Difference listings
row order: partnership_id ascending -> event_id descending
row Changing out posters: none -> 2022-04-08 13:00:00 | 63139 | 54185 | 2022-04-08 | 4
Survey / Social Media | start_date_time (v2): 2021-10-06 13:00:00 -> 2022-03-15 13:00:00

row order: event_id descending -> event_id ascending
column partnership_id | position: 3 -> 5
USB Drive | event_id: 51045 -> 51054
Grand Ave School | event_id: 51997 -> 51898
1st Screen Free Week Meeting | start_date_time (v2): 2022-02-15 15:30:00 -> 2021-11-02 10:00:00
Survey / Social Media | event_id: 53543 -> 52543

--

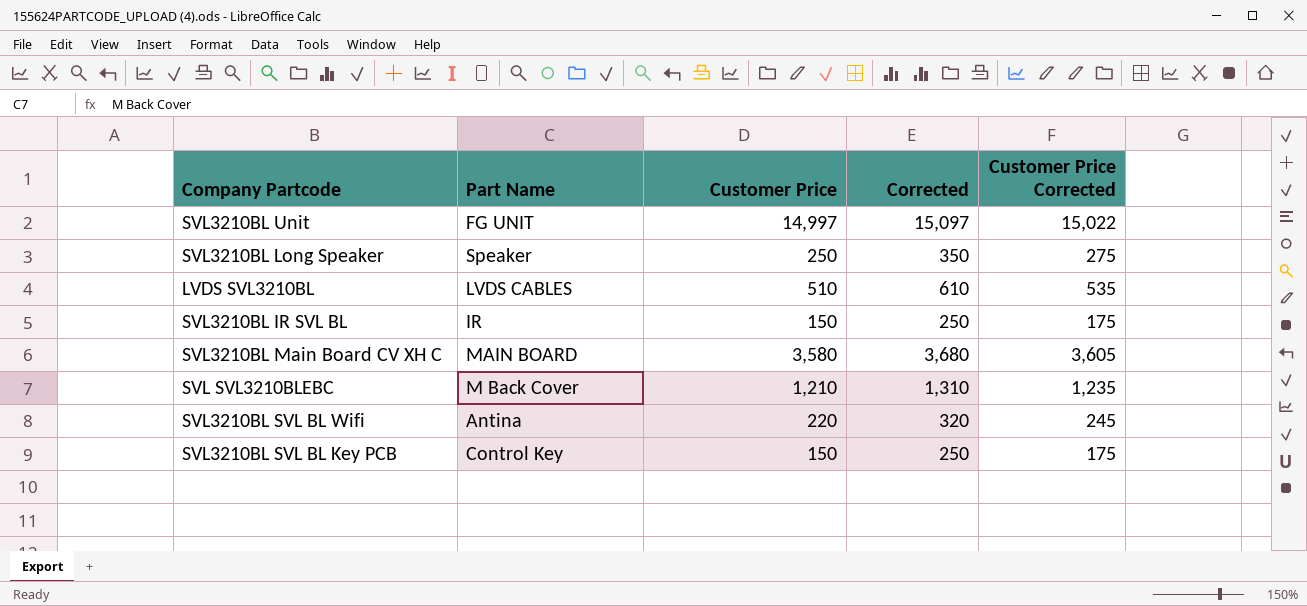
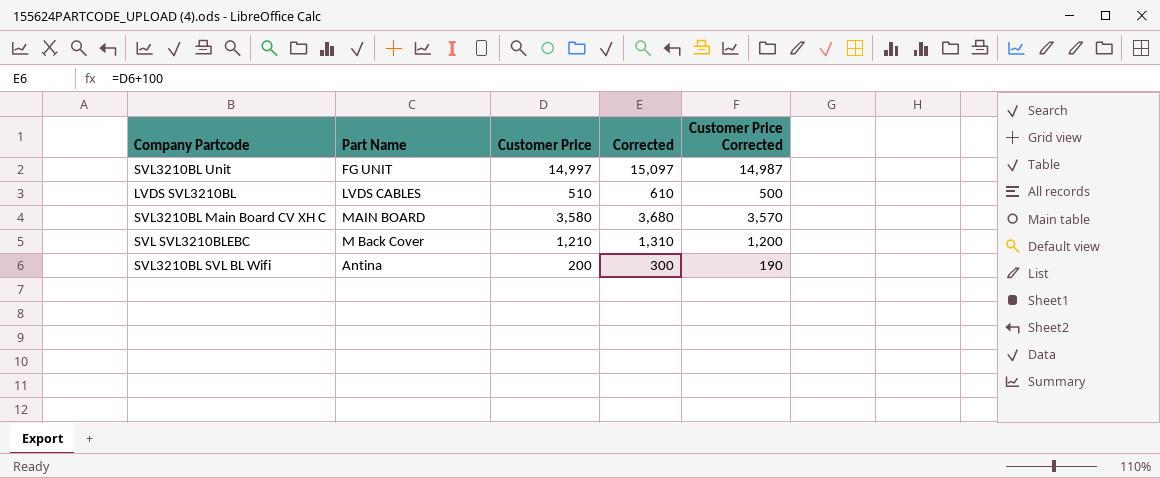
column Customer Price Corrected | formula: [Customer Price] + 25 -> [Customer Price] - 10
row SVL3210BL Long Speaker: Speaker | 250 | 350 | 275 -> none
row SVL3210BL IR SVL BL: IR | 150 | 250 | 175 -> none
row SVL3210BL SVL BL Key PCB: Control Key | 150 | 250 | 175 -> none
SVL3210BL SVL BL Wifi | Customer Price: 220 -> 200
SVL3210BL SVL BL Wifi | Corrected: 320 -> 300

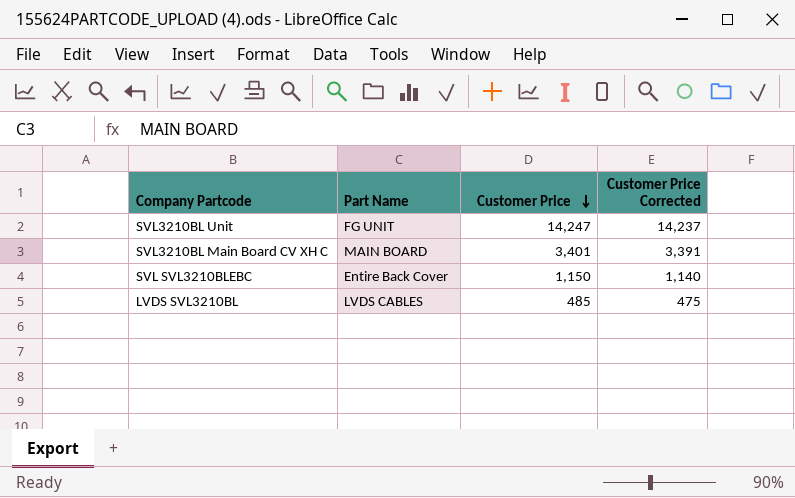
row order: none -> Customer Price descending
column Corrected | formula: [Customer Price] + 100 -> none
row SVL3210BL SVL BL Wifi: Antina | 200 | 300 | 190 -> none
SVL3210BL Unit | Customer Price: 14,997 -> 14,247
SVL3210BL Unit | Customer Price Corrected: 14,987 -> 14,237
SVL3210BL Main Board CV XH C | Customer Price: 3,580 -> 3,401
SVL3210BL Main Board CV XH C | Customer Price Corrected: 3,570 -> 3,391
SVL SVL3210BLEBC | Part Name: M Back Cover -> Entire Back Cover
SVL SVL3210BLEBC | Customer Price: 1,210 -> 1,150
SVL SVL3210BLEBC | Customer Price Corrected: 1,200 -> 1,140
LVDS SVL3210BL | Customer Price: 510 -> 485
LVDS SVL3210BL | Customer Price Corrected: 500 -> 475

* [EXERCISE]: Among the entries above, the lines between the ones containing "Grand Ave School | event_id: 51997 -> 51898" and "Survey / Social Media | event_id: 53543", inclusive, are to be transcribed exactly. No other line is to be given.

* [ANSWER TO THE PROBLEM]:
Grand Ave School | event_id: 51997 -> 51898
1st Screen Free Week Meeting | start_date_time (v2): 2022-02-15 15:30:00 -> 2021-11-02 10:00:00
Survey / Social Media | event_id: 53543 -> 52543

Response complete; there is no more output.